[Change detection outputs]
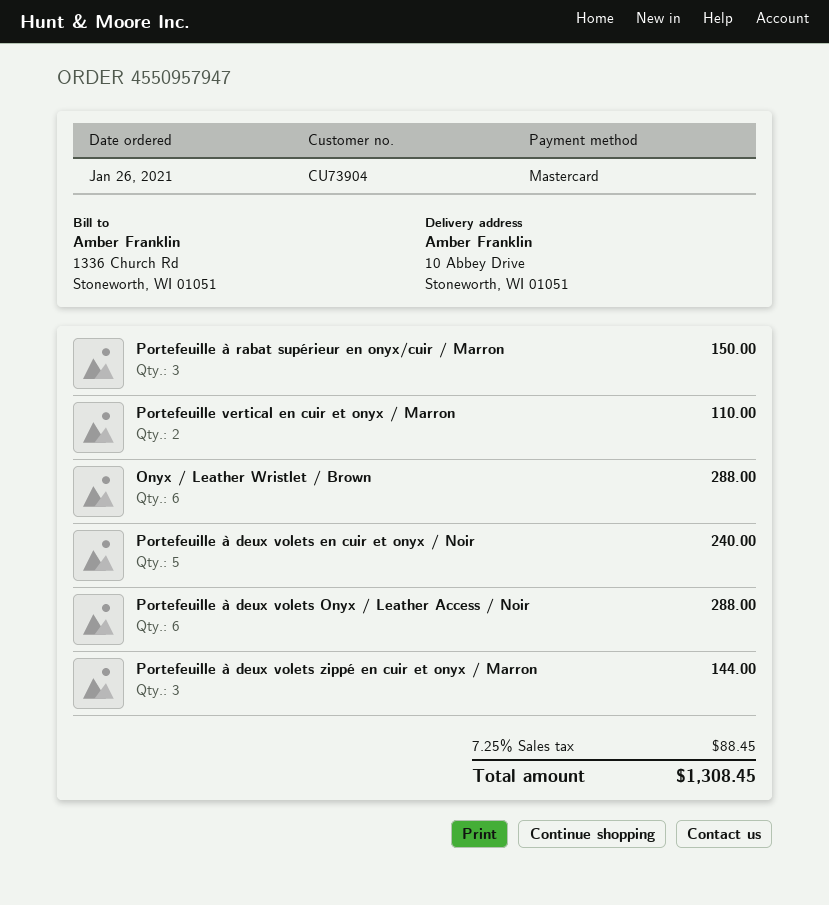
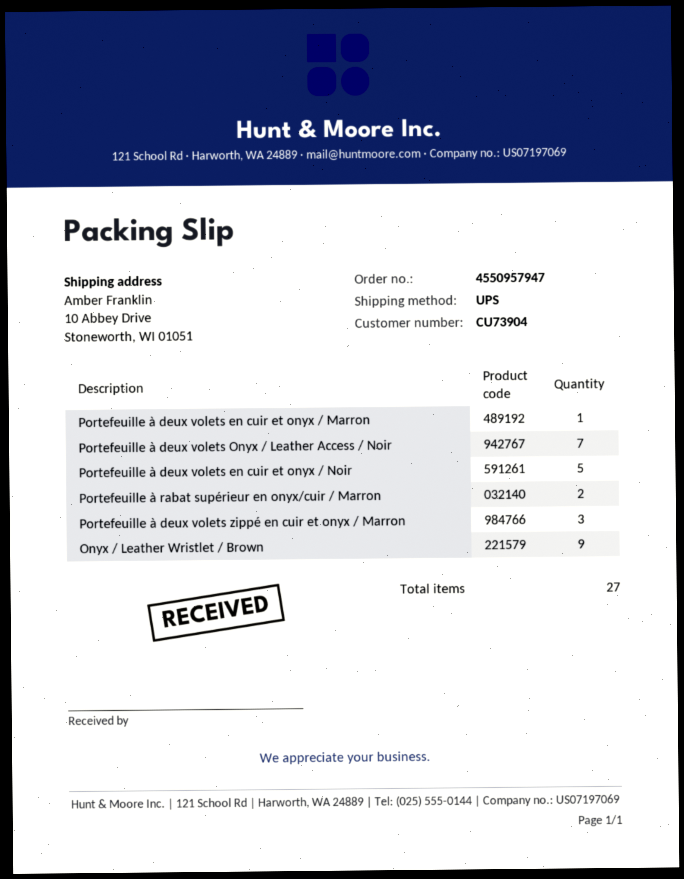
Portefeuille à rabat supérieur en onyx/cuir / Marron: 3 -> 2
Portefeuille vertical en cuir et onyx / Marron: 2 -> none
Onyx / Leather Wristlet / Brown: 6 -> 9
Portefeuille à deux volets Onyx / Leather Access / Noir: 6 -> 7
Portefeuille à deux volets en cuir et onyx / Marron: none -> 1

[Work to complete] Lines holding the word "none" in the entries above are the ones to pull out. Copy them all.

[Solved problem]
Portefeuille vertical en cuir et onyx / Marron: 2 -> none
Portefeuille à deux volets en cuir et onyx / Marron: none -> 1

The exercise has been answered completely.